By now you’ve probably heard the numerous news reports of swingers and prostitutes turning NYC’s Airbnb apartments into their personal brothels. It makes perfect sense, these rentals are significantly cheaper than a hotel. A 21 year old call girl states:

“Its more discrete and cheaper than W. Hotels have doormen and cameras. They ask questions. Apartments are usually buzz-in.”

I suppose I should applaud these folks for finding a flaw in the system and using it to their advantage. However the germaphobe in me is shuddering at the thought of this blatant violation of personal space. I’ve seriously considered listing my apartment on Airbnb mainly because it’s a quick and easy way to earn extra income. However this idea was quickly put to rest as I’m very picky about who I let into my space coupled with fact that I’m a hygiene snob. The thought of grimy people rolling around in my sheets is enough to literally make me gag.
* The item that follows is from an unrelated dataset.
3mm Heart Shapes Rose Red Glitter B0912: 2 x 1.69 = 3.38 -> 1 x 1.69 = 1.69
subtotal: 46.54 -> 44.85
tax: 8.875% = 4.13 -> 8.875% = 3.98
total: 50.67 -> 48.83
One can argue that Airbnb becomes a hotel (they’re not quite a legally recognized hotel service yet) and renters technically have no say on what activities guests can engage in. In Airbnb’s contract there is no specific clause that protects renters from these types of incidences. In order to circumvent any of these illicit sexual activities Airbnb must change their contracts to protect renters and perhaps engage in different monitoring practices. In the interim while their policies are being rewritten you just have to be careful who you rent to and vet your rentee thoroughly. Maybe even pop up unannounced if you have to, though I’m sure that will make for horrible reviews.
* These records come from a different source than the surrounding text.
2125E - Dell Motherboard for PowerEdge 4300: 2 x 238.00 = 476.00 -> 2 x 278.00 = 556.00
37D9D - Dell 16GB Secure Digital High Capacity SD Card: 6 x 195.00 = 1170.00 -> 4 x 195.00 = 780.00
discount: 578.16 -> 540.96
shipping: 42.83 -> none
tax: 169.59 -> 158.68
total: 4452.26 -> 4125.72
These reports couldn’t have come at a worst time. While attempting to clean up these PR disasters Airbnb is also grappling with New York State  lawmakers to allow the company to run as a hotel service. Airbnb executives stated that this will bring the city up  to 21 million dollars in taxes. State Attorney General Eric Schneidermanan has subpoenaed  the company  for evasion of 15 percent hotel tax and  potential violation of a 2010 law that prohibits tenants from renting out their apartments for less than 30 days. Mayor Bill De Blasio is not a fan of Airbnb either as he expressed opposition to the company operating alongside the city’s hotel industry during his election campaign.


It will be interesting to see how this all plays out. Will the city make room for these new peer sharing services in the travel industry? Assuming Airbnb can now legally operate as a hotel service do you think that renters  have a right to feel violated if their space is used as a sex den?